Submission on the Irish Agri-Food 2030 Strategy

In response to a consultation call from the Irish Department of Agriculture, Food and the Marine on their Agri-Food 2030 strategy, Feasta has prepared this submission, which calls for “the development of a vibrant rural economy that employs a high percentage of young people, producing a wide variety of high-quality food using agroecological methods that regenerate soil, restore forest diversity, protect water, and provide food security for Ireland, while mitigating climate disruption and restoring biodiversity.”

Download the submission (pdf document, 498K)

Featured image: field on Feasta member Martin Peck’s farm.

Note: Feasta is a forum for exchanging ideas. By posting on its site Feasta agrees that the ideas expressed by authors are worthy of consideration.

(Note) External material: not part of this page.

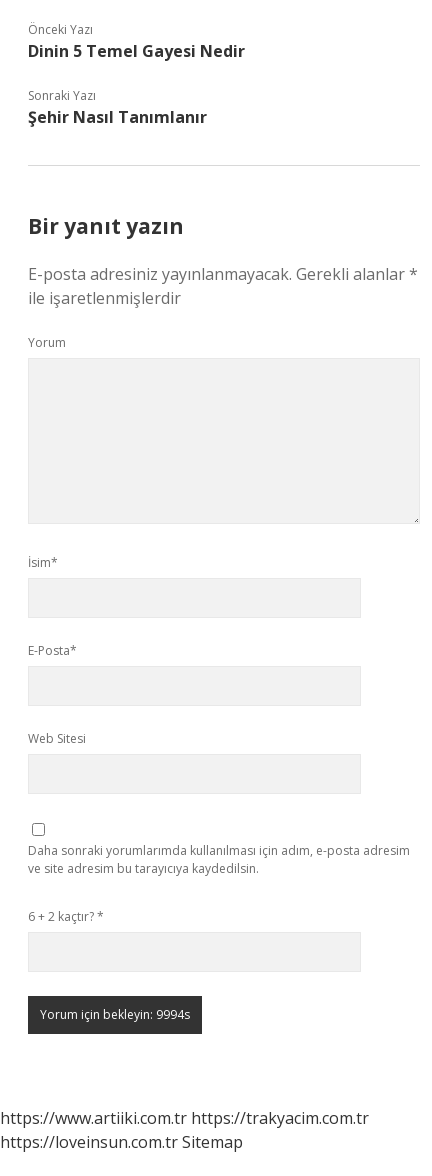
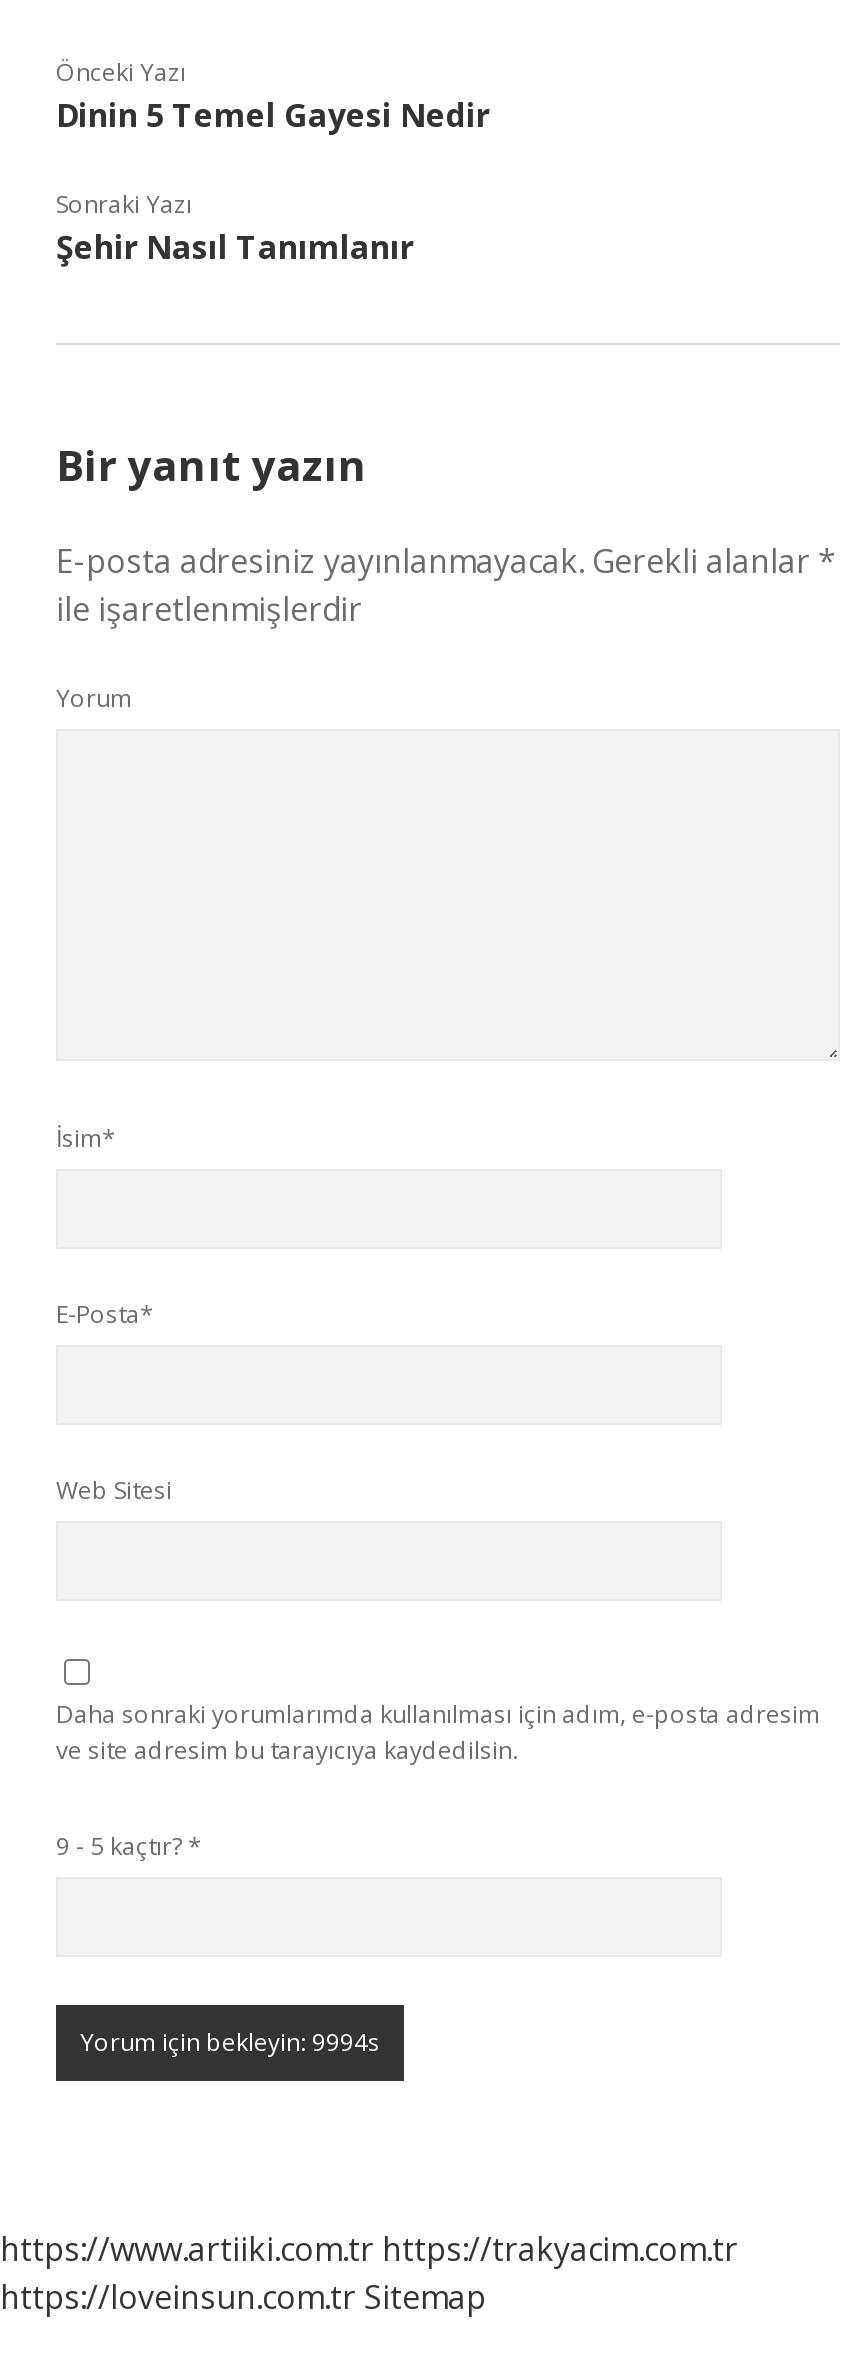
- 6 + 2 kaçtır? *
+ 9 - 5 kaçtır? *
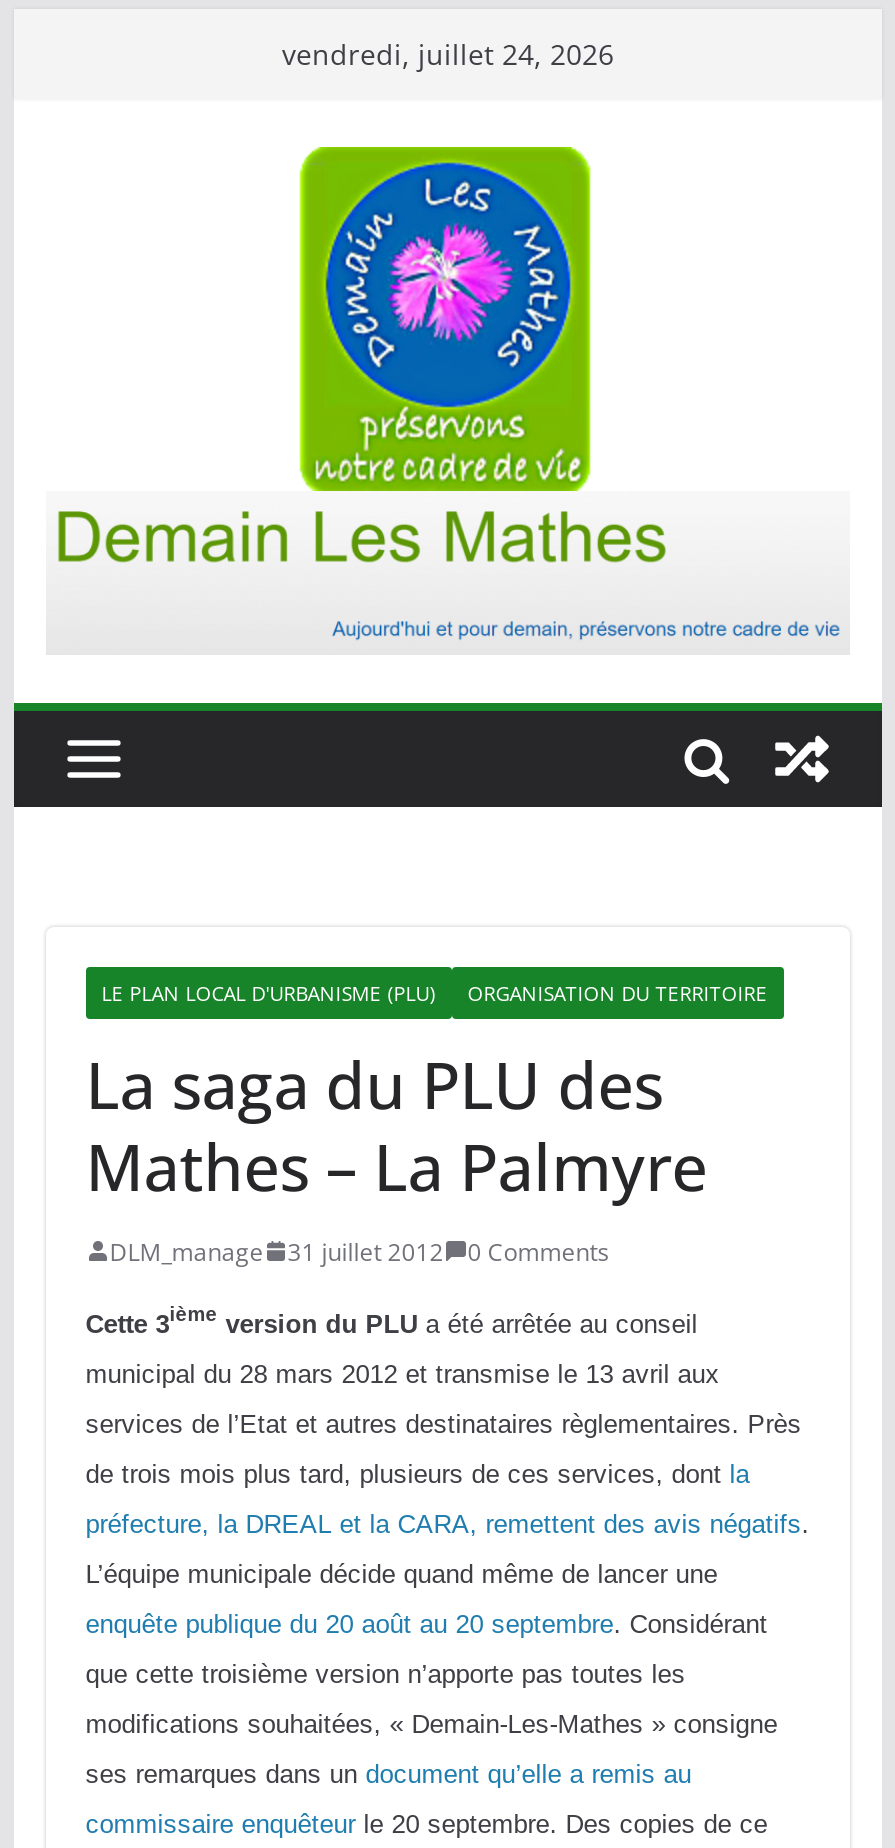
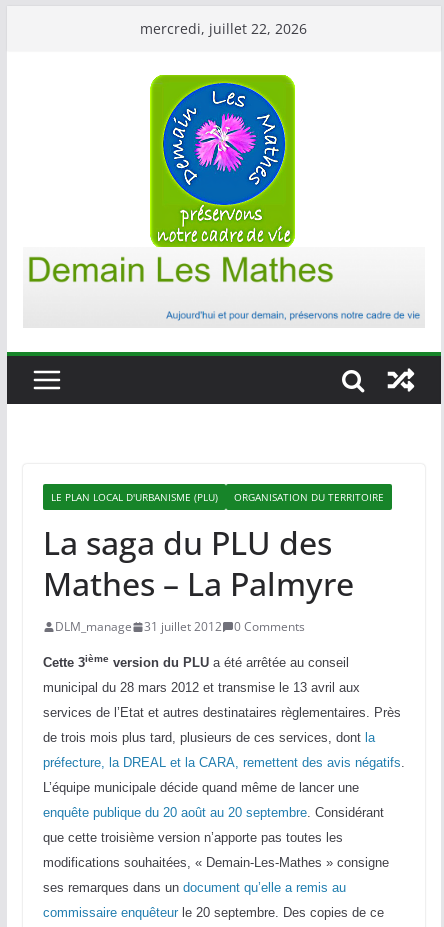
- vendredi, juillet 24, 2026
+ mercredi, juillet 22, 2026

However, there is no one ‘Feasta line’. The views of the article do not necessarily represent the views of all Feasta members. 

2 Replies to “Submission on the Irish Agri-Food 2030 Strategy”

  1. This submission on Ireland’s agri-food strategy may also be of interest:

    http://www.sustainability.ie/foodsecurityscenarios.html

    This short analysis of Irish agriculture’s contribution to Irish food security is intended as a discussion document and deliberately took a radical stance. Feedback is very welcome.

    Resources permitting, a follow up study will subject the transport sector to the same level of critical scrutiny, with an alternative scenario to business-as-usual presented.

    The aim: to force political institutions to tell the truth: namely that there is no conceivable mechanism by which the Irish government’s stated target of an 80 percent reduction in net GHG emissions by 2050 could be achieved without a complete restructuring of society.

  2. I don’t know if anyone has been reading Jem Bendell (professor of Sustainability Leadership, University of Cumbria) – apologies if this is old news – but Jem’s Deep Adaptation paper on climate collapse is well worth a look. Can be found here:

    http://www.sustainability.ie/deepadaptation.pdf

    also the accompanying video:

    https://www.youtube.com/watch?v=DAZJtFZZYmM&feature=youtu.be

    As Jem says, extinction of our species is no longer something that can be ruled out. So why are we pretending otherwise? Why is there such denial? Why is the discussion focusing on sticking plaster ‘solutions’ while meanwhile the patient is bleeding to death?

Comments are closed.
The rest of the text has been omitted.